Under the new relationship, Fidelity's 3,000-plus independent registered investment advisors (RIAs) can receive HR and recruiting help from Manpower Business Solutions (MBS), which is part of the Manpower Inc. group of companies. MBS' services include talent management, employee retention, organizational effectiveness and compensation.
Strikingly, the program is a response to the rising number of RIAs who are growing their businesses and creating new jobs—a positive sign that the economy will indeed follow a recovery path in 2011, according to David Canter, executive vice president and head of practice management at Fidelity Institutional Wealth Services.
"It seems like advisors are in hiring mode again, Canter (left) said in a phone interview with AdvisorOne. "In 2008 and 2009 they were cautious about stabilizing their businesses during the financial crisis, but now advisors are looking to strategically grow their businesses."
Along with the growth comes RIAs' growing demand for HR assistance.

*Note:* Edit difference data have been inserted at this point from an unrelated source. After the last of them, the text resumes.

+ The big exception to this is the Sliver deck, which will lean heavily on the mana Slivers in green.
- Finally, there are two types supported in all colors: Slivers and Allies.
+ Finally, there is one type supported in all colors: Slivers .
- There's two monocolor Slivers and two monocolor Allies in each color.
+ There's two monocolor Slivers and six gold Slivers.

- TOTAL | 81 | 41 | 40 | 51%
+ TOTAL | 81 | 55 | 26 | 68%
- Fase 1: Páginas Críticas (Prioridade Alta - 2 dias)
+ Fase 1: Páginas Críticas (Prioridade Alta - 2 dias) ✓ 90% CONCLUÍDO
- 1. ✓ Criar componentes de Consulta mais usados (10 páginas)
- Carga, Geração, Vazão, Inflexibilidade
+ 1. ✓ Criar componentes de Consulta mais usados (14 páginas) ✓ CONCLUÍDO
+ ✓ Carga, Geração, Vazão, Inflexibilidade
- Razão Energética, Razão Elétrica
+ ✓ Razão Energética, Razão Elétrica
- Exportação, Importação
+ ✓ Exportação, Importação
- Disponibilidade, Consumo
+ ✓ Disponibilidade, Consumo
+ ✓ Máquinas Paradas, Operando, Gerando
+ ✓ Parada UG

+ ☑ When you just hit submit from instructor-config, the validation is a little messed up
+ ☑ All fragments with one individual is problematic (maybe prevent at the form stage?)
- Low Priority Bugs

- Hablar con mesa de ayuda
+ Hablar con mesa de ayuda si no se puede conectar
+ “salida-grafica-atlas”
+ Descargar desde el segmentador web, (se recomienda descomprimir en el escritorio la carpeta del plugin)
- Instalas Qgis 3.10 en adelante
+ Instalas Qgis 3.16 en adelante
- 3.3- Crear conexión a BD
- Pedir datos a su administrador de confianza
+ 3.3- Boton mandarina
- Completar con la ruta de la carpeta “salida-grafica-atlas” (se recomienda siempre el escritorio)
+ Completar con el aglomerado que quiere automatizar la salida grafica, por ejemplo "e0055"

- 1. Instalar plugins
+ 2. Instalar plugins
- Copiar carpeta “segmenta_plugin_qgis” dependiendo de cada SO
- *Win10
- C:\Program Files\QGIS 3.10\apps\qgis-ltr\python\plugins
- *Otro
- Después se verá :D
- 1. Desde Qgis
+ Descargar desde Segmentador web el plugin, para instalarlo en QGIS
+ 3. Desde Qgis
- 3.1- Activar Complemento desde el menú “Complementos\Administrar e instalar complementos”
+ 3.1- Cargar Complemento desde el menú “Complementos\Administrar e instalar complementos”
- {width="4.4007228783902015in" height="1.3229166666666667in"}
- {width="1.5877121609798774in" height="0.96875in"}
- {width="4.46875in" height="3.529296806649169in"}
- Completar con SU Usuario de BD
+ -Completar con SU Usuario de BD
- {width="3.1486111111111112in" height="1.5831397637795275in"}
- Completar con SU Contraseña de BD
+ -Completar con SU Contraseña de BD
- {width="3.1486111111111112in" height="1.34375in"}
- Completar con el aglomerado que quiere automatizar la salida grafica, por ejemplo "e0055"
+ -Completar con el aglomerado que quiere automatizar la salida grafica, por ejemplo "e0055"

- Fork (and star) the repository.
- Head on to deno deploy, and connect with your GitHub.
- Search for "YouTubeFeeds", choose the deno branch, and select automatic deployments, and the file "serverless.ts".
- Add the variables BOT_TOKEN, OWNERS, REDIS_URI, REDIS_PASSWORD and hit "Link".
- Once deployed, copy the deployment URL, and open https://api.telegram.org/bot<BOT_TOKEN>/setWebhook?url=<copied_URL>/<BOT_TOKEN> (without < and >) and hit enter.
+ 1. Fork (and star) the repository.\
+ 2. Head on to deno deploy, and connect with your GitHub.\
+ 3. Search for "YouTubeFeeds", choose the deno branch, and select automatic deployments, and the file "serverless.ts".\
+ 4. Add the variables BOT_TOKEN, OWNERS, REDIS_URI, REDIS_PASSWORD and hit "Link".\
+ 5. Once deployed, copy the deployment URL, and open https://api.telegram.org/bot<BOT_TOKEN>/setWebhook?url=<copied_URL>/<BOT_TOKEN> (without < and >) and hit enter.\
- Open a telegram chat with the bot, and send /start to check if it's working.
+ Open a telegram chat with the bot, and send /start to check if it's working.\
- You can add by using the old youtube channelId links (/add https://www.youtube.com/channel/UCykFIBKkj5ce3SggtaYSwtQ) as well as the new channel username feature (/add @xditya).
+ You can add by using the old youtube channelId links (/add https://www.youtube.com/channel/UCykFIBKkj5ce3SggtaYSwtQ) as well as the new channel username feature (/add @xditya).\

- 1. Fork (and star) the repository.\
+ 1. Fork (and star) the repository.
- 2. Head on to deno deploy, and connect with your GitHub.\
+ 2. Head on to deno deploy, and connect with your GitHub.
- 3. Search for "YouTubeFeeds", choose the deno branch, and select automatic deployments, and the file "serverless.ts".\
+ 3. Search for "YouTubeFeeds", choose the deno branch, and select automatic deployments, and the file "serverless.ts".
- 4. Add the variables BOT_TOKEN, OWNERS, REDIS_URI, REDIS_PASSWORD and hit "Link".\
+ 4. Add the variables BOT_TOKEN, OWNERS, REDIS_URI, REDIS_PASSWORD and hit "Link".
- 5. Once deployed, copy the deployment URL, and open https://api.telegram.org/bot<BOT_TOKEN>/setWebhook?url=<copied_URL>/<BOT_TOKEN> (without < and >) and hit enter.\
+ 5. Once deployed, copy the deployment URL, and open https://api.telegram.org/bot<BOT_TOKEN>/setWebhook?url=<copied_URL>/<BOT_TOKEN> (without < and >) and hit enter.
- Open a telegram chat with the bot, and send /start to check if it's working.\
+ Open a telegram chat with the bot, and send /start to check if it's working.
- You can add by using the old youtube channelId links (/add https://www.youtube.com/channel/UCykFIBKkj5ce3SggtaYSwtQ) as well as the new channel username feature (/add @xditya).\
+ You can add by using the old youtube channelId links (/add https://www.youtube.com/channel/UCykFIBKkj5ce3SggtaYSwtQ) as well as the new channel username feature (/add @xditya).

A recent Fidelity survey shows 60% of RIAs are actively looking to acquire new advisors and 73% say adding new advisors includes recruiting breakaway brokers.
The demand explains why Fidelity sought a relationship with Manpower Business Solutions, Canter said, adding that the program is available to RIAs who do business with Fidelity and that fees are negotiated depending on what HR services are used.
"I was up and down on the West Coast in the early part of December meeting with clients, and virtually to a firm, folks were hiring again in 2011," he said. "I think that was a really positive sign.